GMS J Med Educ 2016;33(4):Doc67

doi: 10.3205/zma001066, urn:nbn:de:0183-zma0010665

This is the English version of the article.
The German version can be found at:

Received: July 13, 2016
Revised: July 13, 2016
Accepted: July 13, 2016
Published: August 15, 2016

© 2016 Stosch et al.
This is an Open Access article distributed under the terms of the Creative Commons Attribution 4.0 License. See license information at


In electrical engineering, a transformer controls the level of an AC voltage. “Transformers” are mechanical beings from the planet Cybertron who can continuously transform their body shape. In genetics, transformation describes a process of transferring DNA to another cell, and in medicine, “malignant transformation” means the transition from normal to tumor cell growth. Social transformation refers to the fundamental metamorphosis of a political system into another; in architecture, it means the conversion of existing buildings, and the term “digital transformation” keeps popping up in talk shows. It almost seems as if "transformation" is a ubiquitous phenomenon inherent to the world of things which tags standstill as a failure. The world of medical education is no exception, although if looked at cursorily, the players’ willingness to embrace change may not always and not immediately be noticeable [ cited 2016 Jan 24]

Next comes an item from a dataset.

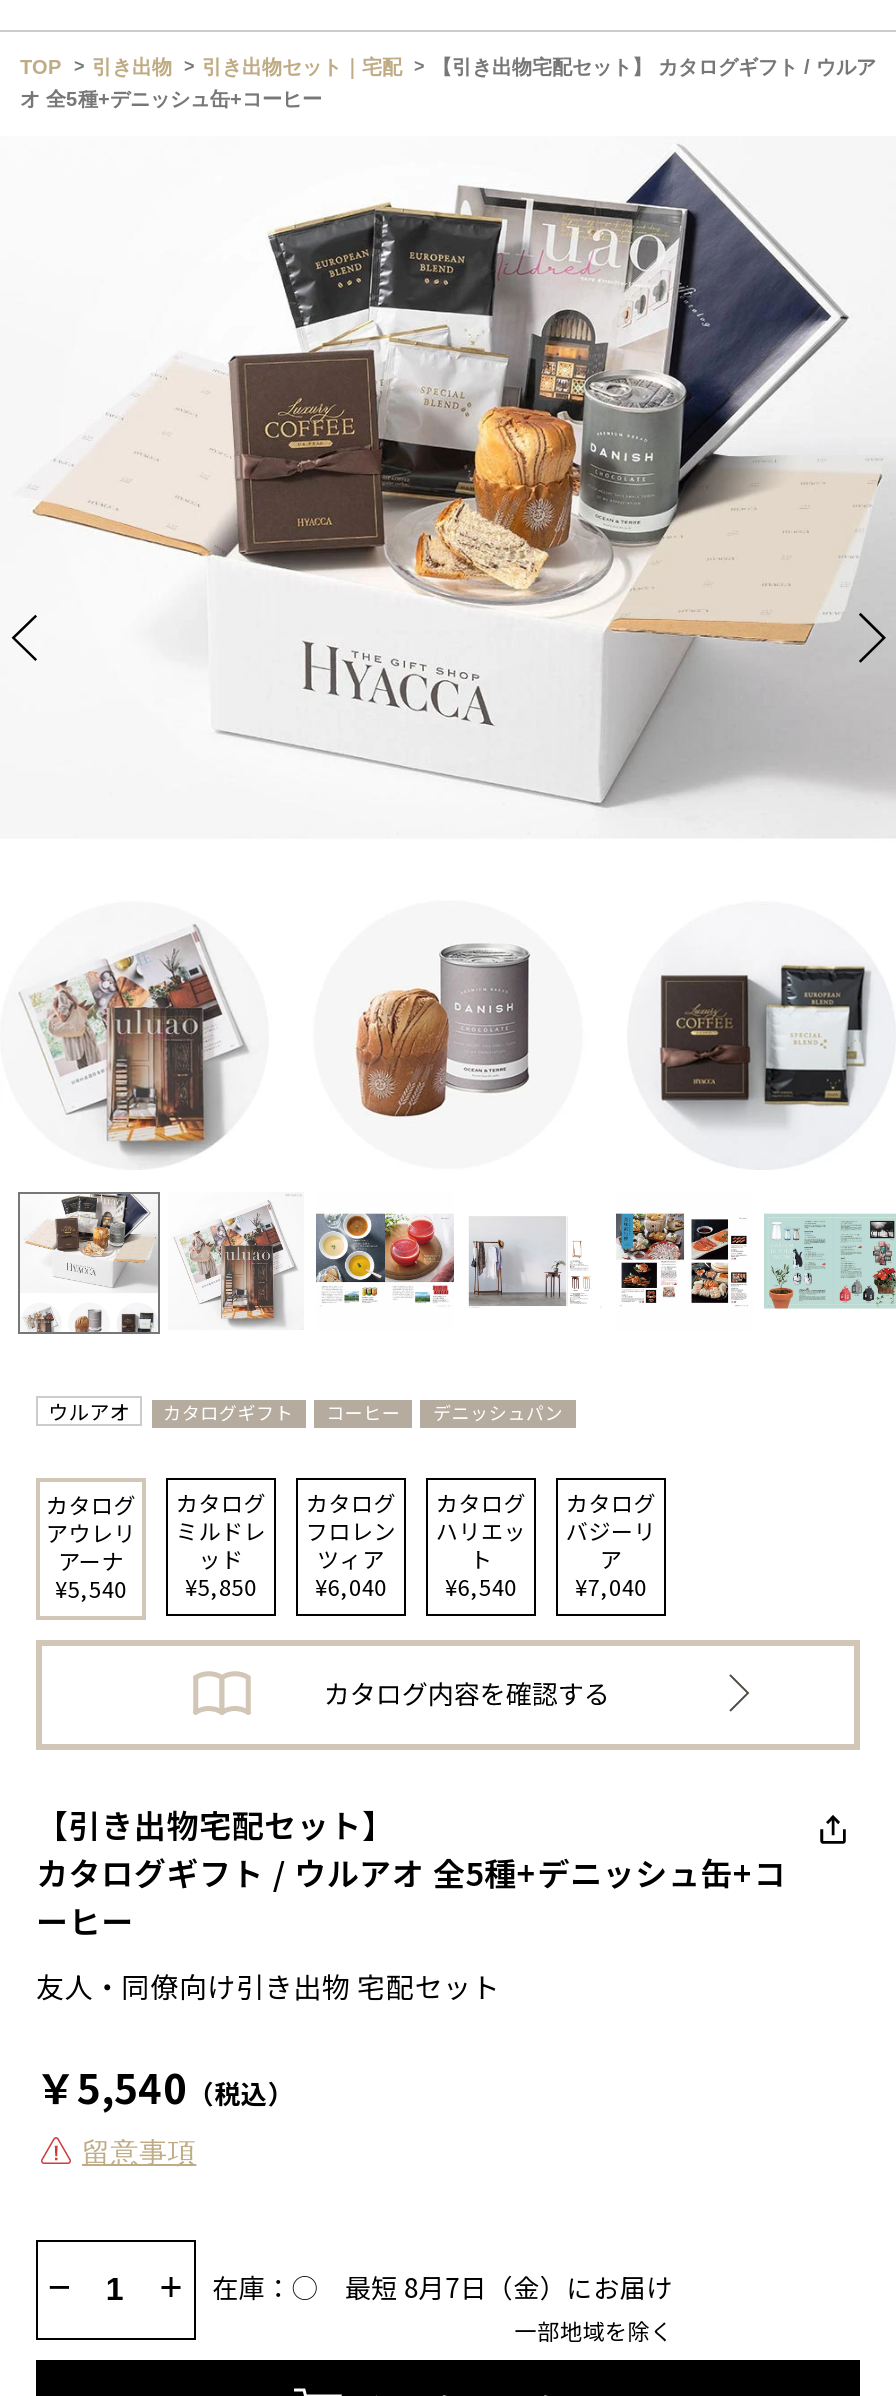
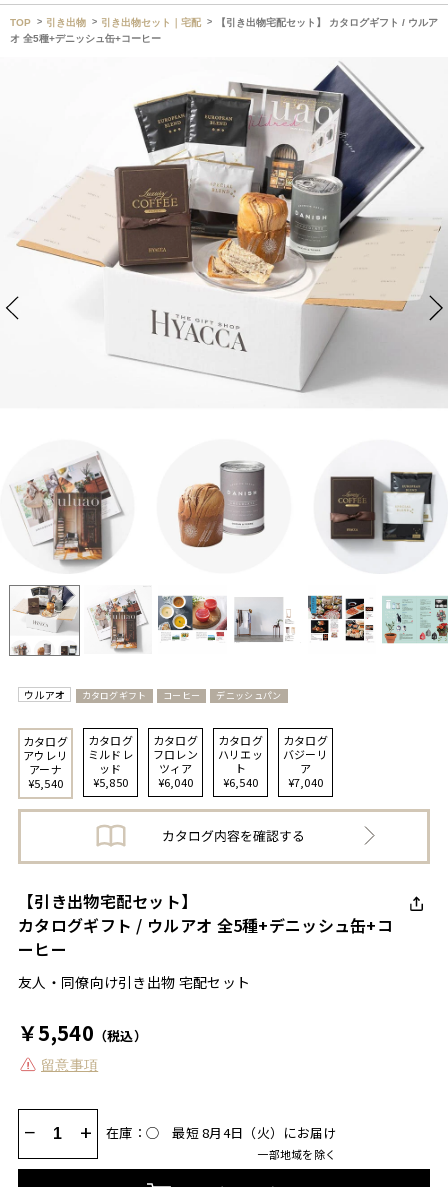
[344,2267,673,2305] 最短 8月7日（金）にお届け -> [172,1123,336,1142] 最短 8月4日（火）にお届け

One particularly successful major project in this area is documented in the present special issue “Clinical skills”: 20 years of development of "skills labs" in the D-A-CH region (Germany/Austria/Switzerland)! Clinical practical skills have been taught before, according to training regulations and laws. However, the fact that an impressive number of laboratories (from Latin laborare = to labor, work, suffer [ cited 2016 Jan 24] have been set up for the systematic and longitudinal training of skills can only be interpreted as part of a transformation process, i. e. the professionalization of medical education.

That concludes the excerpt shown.